# Image comparison data
┏━━

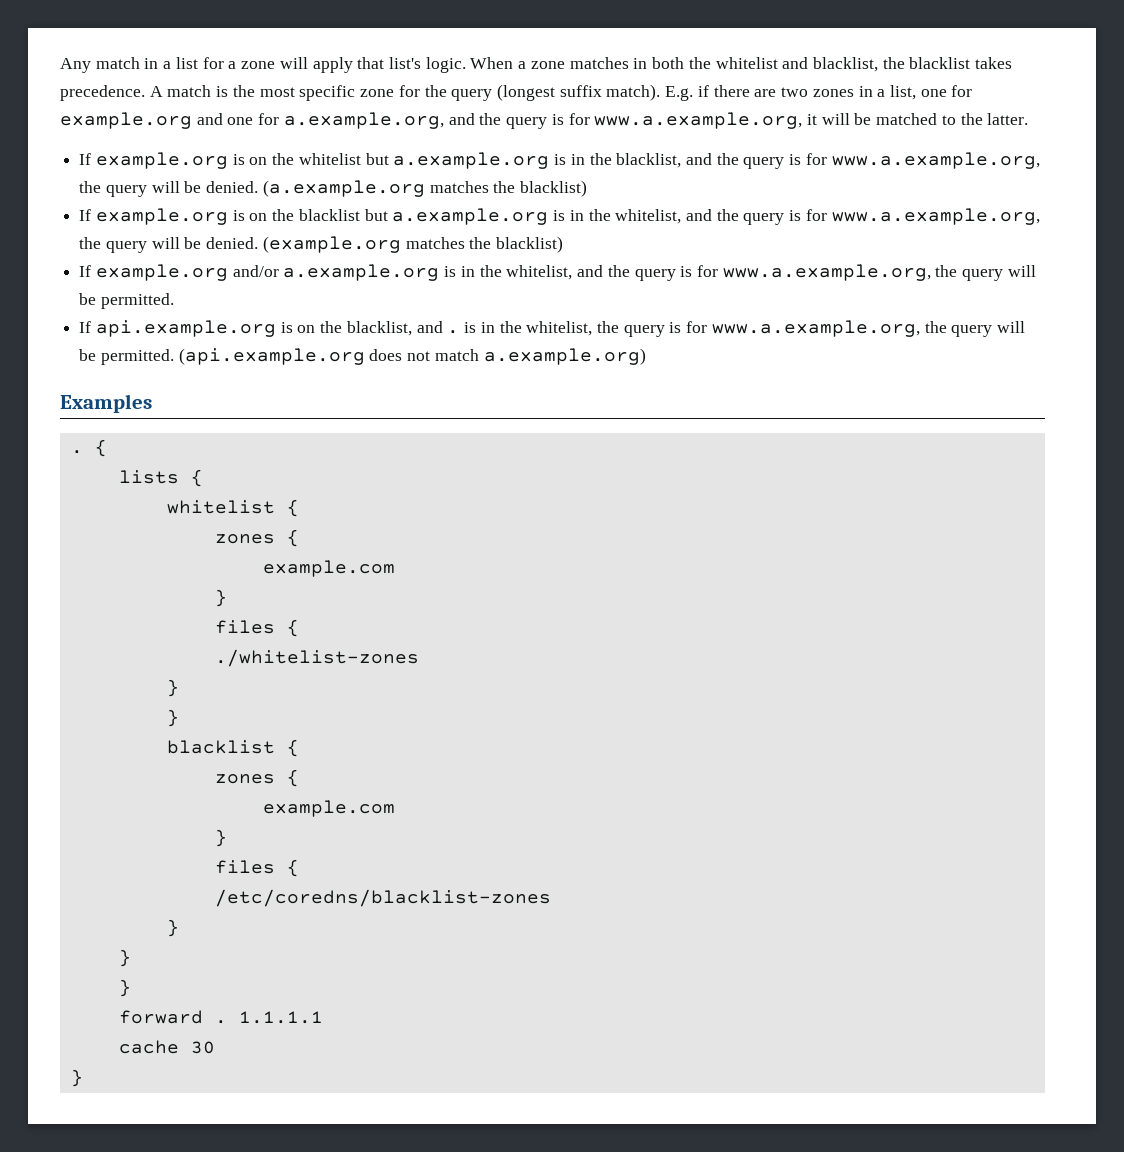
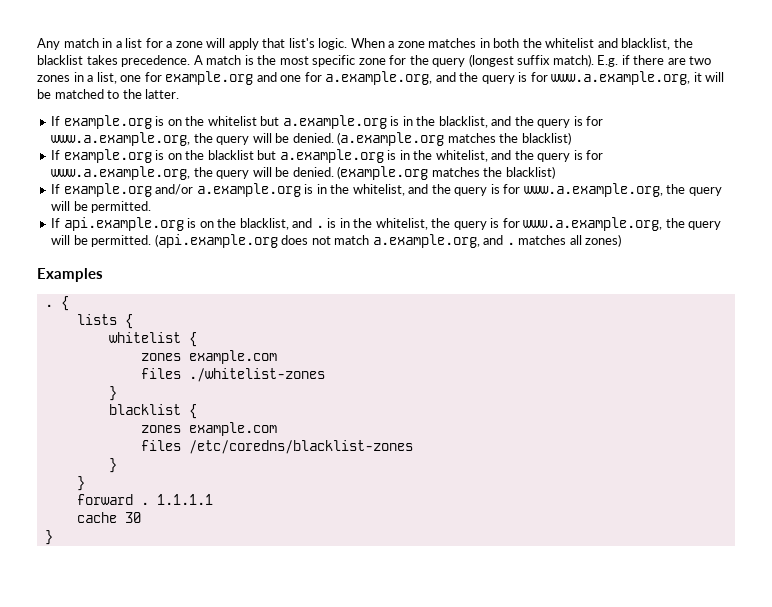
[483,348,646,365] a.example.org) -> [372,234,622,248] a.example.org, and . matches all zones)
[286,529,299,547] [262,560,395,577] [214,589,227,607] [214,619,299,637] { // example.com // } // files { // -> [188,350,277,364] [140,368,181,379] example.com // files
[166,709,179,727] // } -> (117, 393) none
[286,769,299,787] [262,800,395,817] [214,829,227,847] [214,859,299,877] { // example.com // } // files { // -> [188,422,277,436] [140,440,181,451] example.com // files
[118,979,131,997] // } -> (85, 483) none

┗━━

# REQUIRED ACTION
What is needed is a word-for-word copy of the data, minus its pictures.

# REPLY
[483,348,646,365] a.example.org) -> [372,234,622,248] a.example.org, and . matches all zones)
[286,529,299,547] [262,560,395,577] [214,589,227,607] [214,619,299,637] { // example.com // } // files { // -> [188,350,277,364] [140,368,181,379] example.com // files
[166,709,179,727] // } -> (117, 393) none
[286,769,299,787] [262,800,395,817] [214,829,227,847] [214,859,299,877] { // example.com // } // files { // -> [188,422,277,436] [140,440,181,451] example.com // files
[118,979,131,997] // } -> (85, 483) none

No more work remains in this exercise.